Monday, 24th of April, 2006

Features

Processor : AMD Turion 64 Mobile Technology

What's Hot

Grunt under the hood

What's Not

Slow productivity scores

The Final Word

This Acer notebook is worth considering if you need a 64-bit processor and plan to move to Windows Vista in the near future. The superior build quality is also a plus.

Notes

# This product is no longer available directly from the manufacturer. It may be available in retail and distribution channels, or second hand. The price displayed is the price at review time and the last available recommended retail price.

Acer Ferrari 4006
Damien Donnelly (PC World) 24/04/2006 07:00:00

The Acer Ferrari 4006 has a superior build quality to the manufacturer's other notebook models. It uses carbon fibre for the chassis and a rubberised coating, which gives it an almost leather-like feel.

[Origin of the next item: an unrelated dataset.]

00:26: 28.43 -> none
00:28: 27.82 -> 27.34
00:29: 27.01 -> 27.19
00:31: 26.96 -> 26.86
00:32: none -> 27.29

Under the bonnet is an impressive line-up of hardware. Leading the charge is a 2.2GHz AMD Turion 64 Mobile processor with 1GB DDR333 SDRAM, and a 128MB ATI Mobility Radeon X700 graphics processor. This gives the Ferrari plenty of oomph and this showed in its benchmark results. The Ferrari 4006 scored 93 in PC WorldBench 5 and 16539 in 3DMark 2001 SE, which placed it among the top performing single-core Pentium M-based notebooks for business application performance and 3-D capabilities.

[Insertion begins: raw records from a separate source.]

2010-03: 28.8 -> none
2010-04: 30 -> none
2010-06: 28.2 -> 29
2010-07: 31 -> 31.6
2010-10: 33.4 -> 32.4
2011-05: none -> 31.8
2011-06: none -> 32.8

Its display offers a widescreen aspect and, despite only being 15.4in, it has a native resolution of 1680x1050. This means icons appear quite small, but there is just so much screen real estate that it is easily capable of displaying two Web browsers, for example, side-by-side.

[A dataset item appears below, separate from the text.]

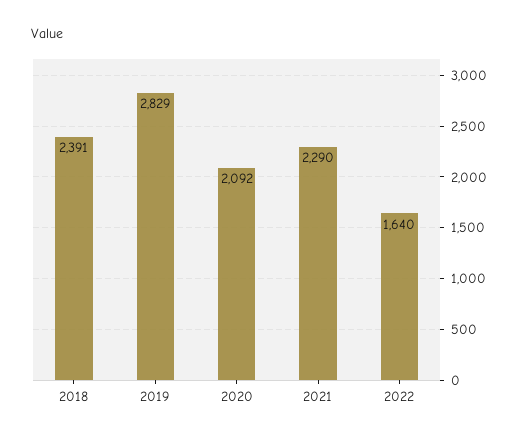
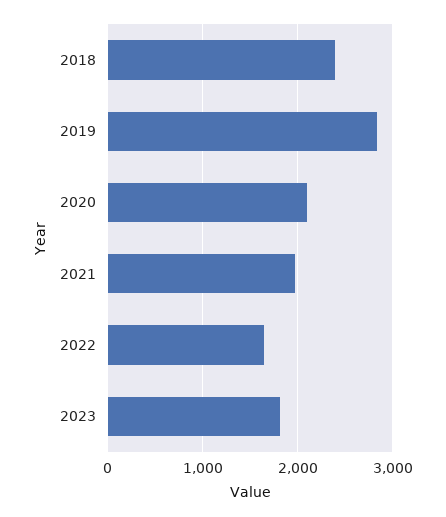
2021: 2290 -> 2000
2023: none -> 1800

The $4000 Ferrari illustrates exactly what the Ferrari factor delivers. In our tests it recorded slower scores in productivity tasks and 3-D applications, but its battery life was 20min longer (it reached 266min in MobileMark 2002) than the TravelMate. The inclusion of the 64-bit AMD Turion CPU means you can upgrade to the Windows Vista operating system, when it is released.